As the Maha Shivaratri festival draws closer, sadhus (holy men) are a ubiquitous sight at the Pashupatinath temple premise, drawing attention of the devotees for more than one reason.
While some sadhus could be seen sauntering around the temple or just taking a nap, several others gathered around the fire smoking cannabis or having conversation with fellow sadhus.
“Arrival of sadhus breaks the monotony of regular rituals. This is why they draw a lot of attention,” said Bishnu Ram, who was at the temple to see sadhus on Friday.
Over 6,000 sadhus are expected to visit the temple for the Maha Shivaratri festival, which falls on Tuesday.
“So far, around 5,000 sadhus have already arrived. Flow of sadhus to the Pashupatinath temple will continue till Tuesday” said Taranath Subedi, vice-president of Pashupati Area Development Trust (PADT).
Last year, around 5,000 sadhus had arrived in the temple for the festival, according to the PADT.
Of the saints and sadhus arriving for the festival, over 2,000 are currently residing at Chaar Sivalaya temple, Tilgagna and Ram temple area.

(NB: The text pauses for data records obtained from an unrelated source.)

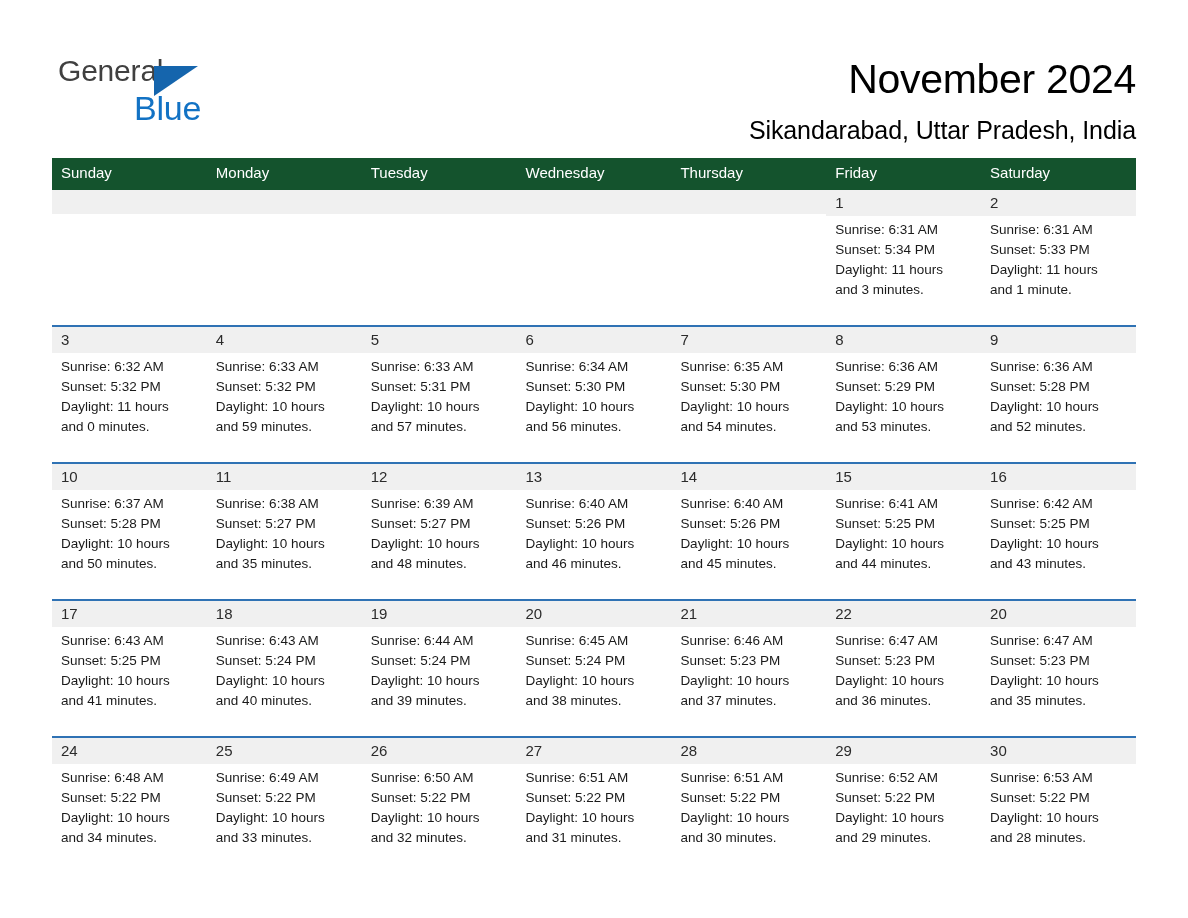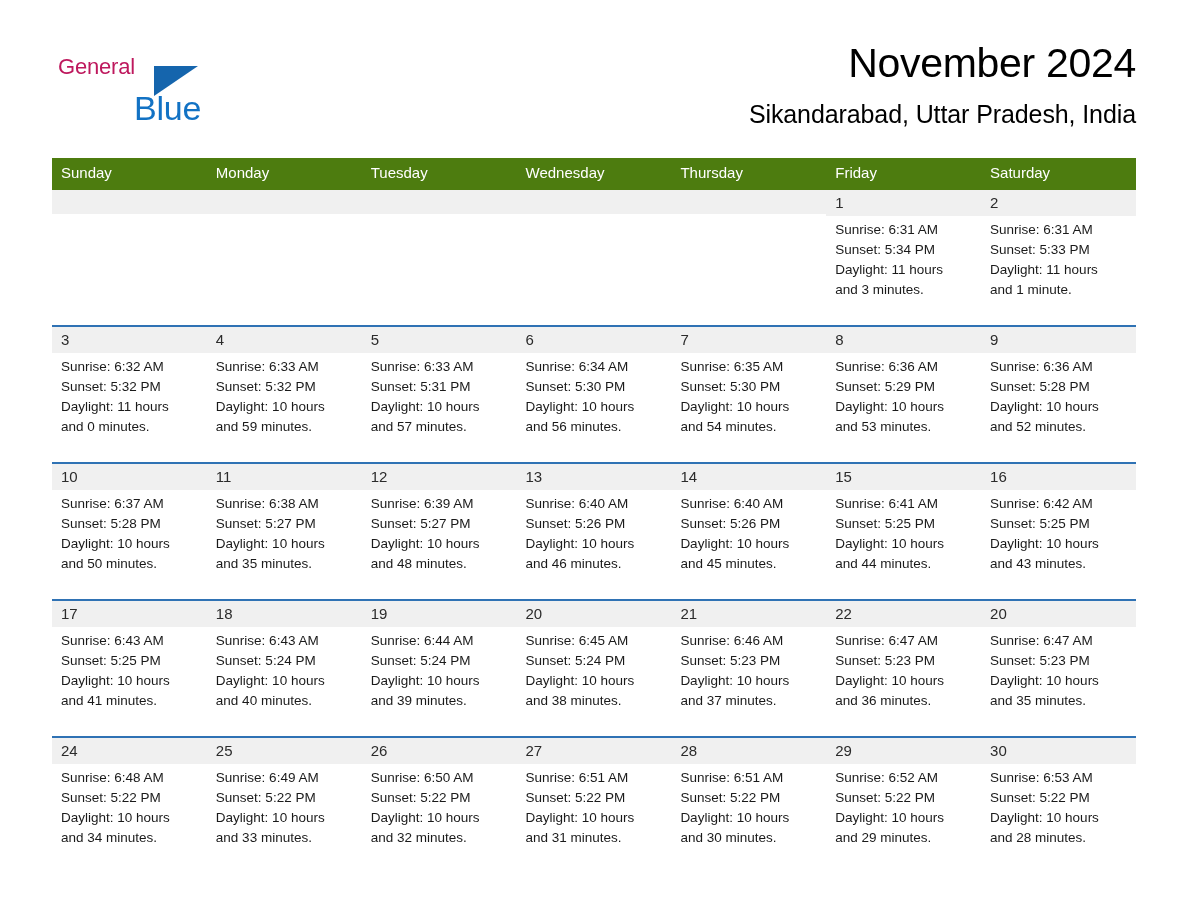--- a/index.html
+++ b/index.html
@@ -43,10 +43,10 @@
     position: absolute;
     left: 0;
     top: 0;
-    font-size: 22px;
+    font-size: 30px;
     font-weight: 400;
     letter-spacing: -0.2px;
-    color: #be185d;
+    color: #404040;
     line-height: 1;
   }
   .logo-triangle {

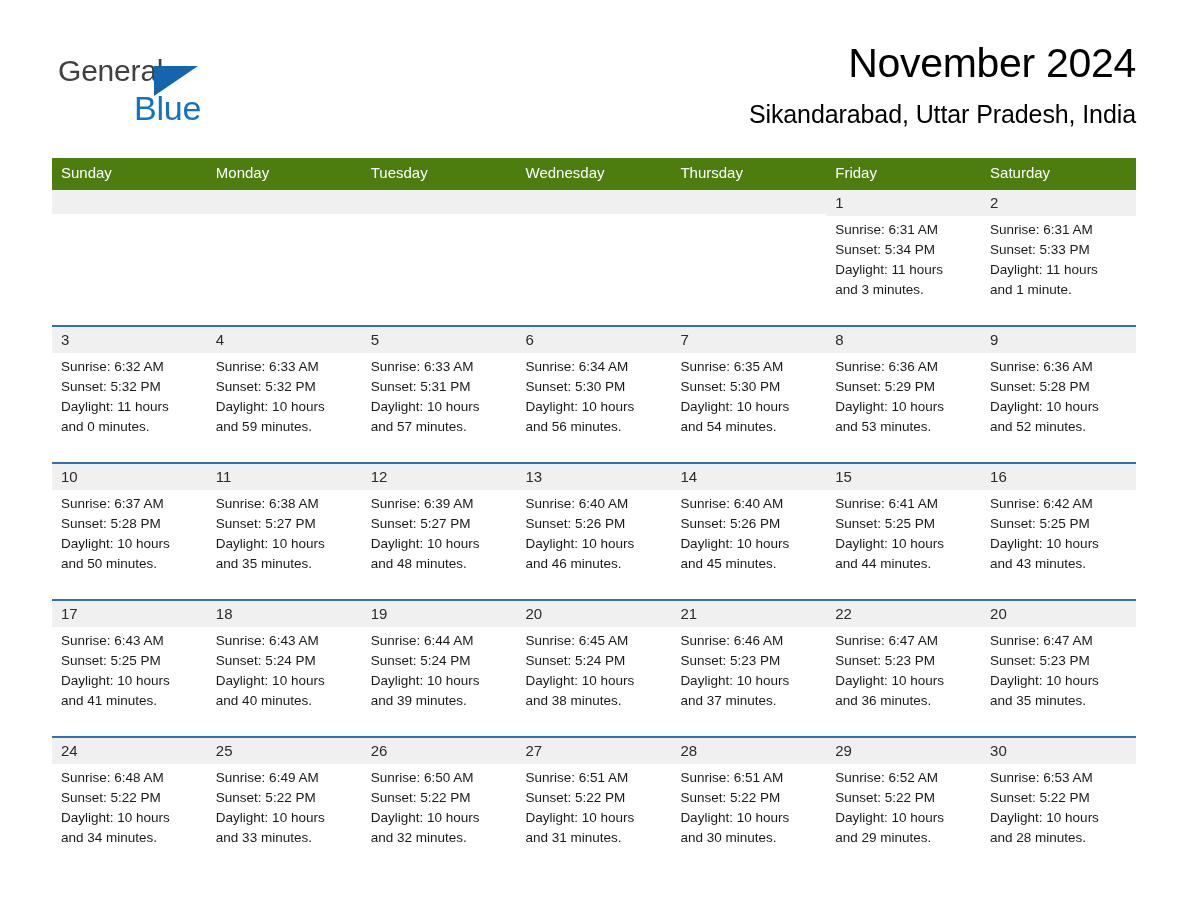--- a/index.html
+++ b/index.html
@@ -73,7 +73,7 @@
   .title-block {
     position: absolute;
     right: 0;
-    top: 0;
+    top: 16px;
     text-align: right;
   }
   .month-title {

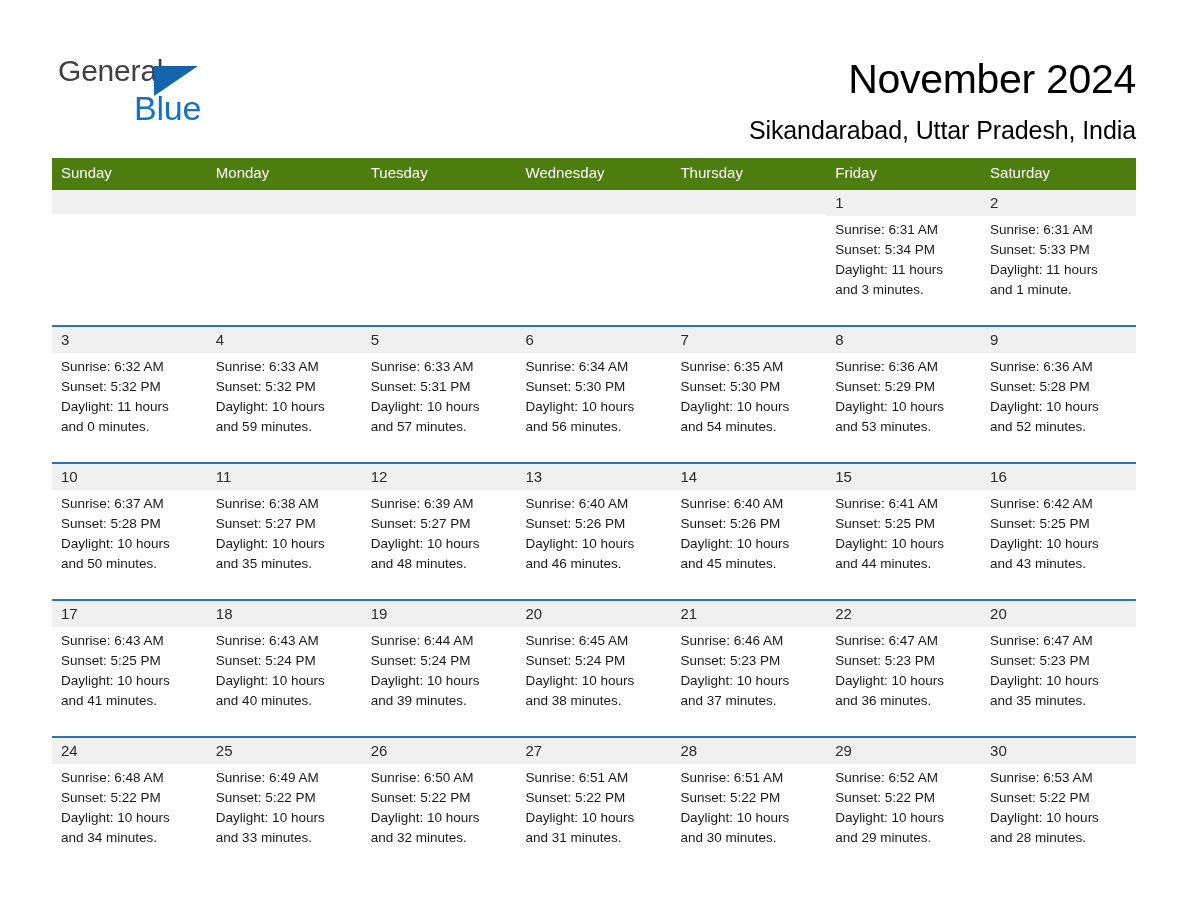--- a/index.html
+++ b/index.html
@@ -109,7 +109,7 @@
   }
 
   .cal-table th {
-    background: #4d7c0f;
+    background: #14532d;
     color: #ffffff;
     font-size: 15px;
     font-weight: 400;

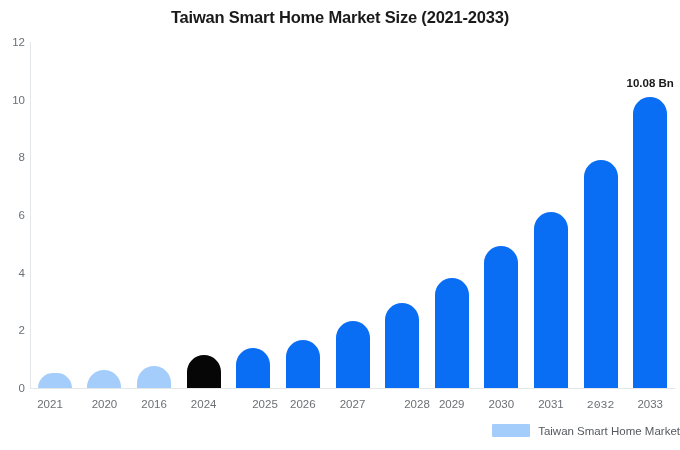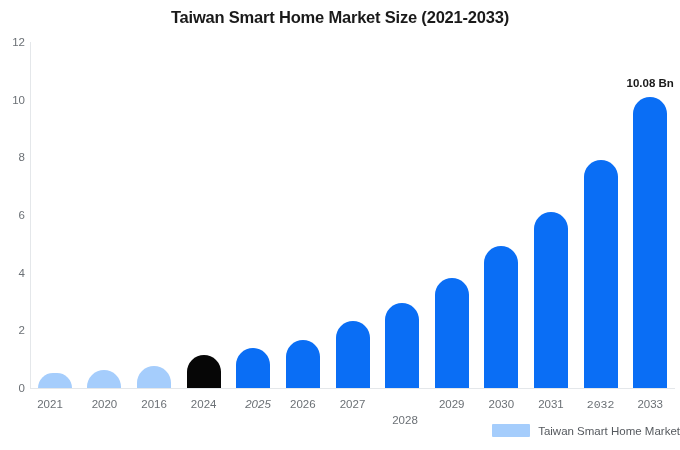--- a/index.html
+++ b/index.html
@@ -156,7 +156,7 @@
     <div class="x-tick-label" style="left: 69.4231px;">2020</div>
     <div class="x-tick-label" style="left: 119.038px;">2016</div>
     <div class="x-tick-label" style="left: 168.654px;">2024</div>
-    <div class="x-tick-label" style="left: 223px; font-style: italic;">2025</div>
+    <div class="x-tick-label" style="left: 230px;">2025</div>
     <div class="x-tick-label" style="left: 267.885px;">2026</div>
     <div class="x-tick-label" style="left: 317.5px;">2027</div>
     <div class="x-tick-label" style="left: 370px; margin-top: 16px;">2028</div>

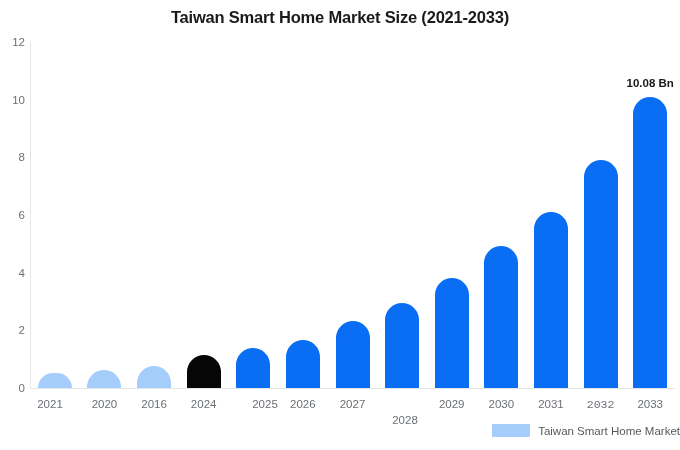--- a/index.html
+++ b/index.html
@@ -159,7 +159,7 @@
     <div class="x-tick-label" style="left: 230px;">2025</div>
     <div class="x-tick-label" style="left: 267.885px;">2026</div>
     <div class="x-tick-label" style="left: 317.5px;">2027</div>
-    <div class="x-tick-label" style="left: 370px; margin-top: 16px;">2028</div>
+    <div class="x-tick-label" style="left: 382px;">2028</div>
     <div class="x-tick-label" style="left: 416.731px;">2029</div>
     <div class="x-tick-label" style="left: 466.346px;">2030</div>
     <div class="x-tick-label" style="left: 515.962px;">2031</div>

The remaining are putting up at various other ashrams inside the temple complex, including Gokarnanath Ashram, Bairagi Akhada and Nirmal Akahada. “We expect to see more sadhus this year. The hospitality provided by PADT is attracting more sadhus every year,” he said. For sadhus of different sects who follow Lord Shiva, the festival holds a great significance. There is a belief that one attains salvation by offering prayers to Lord Shiva at the Pashupatinath temple during the Shivaratri festival.
Sadhus of ten sects such as Aghori, Bramhachari, Naga, Udasi, Nanak and Nath visit the temple during the festival. “Majority of sadhus are from the Indian states of Bihar, Uttar Pradesh, Haryana, Orissa, Karnataka, Maharashtra, Assam and Siliguri,” said Subedi. Sadhus from India have been visiting the Pashupatinath temple since the Lichhavi era. But they were allowed to visit the Pashupatinath temple only during the Maha Shivaratri festival until the fall of the Rana oligarchy in 1950. Organizing a press conference on Tuesday, PADT also informed that it has completed all the necessary preparations for the festival. Around 4,000 police personnel will be deployed at the temple for security. “We are expecting around 700,000 visitors this year,” said Govinda Tandon, president of PADT. PADT has said that the temple gates will open from 4 am in the morning on the day of the festival.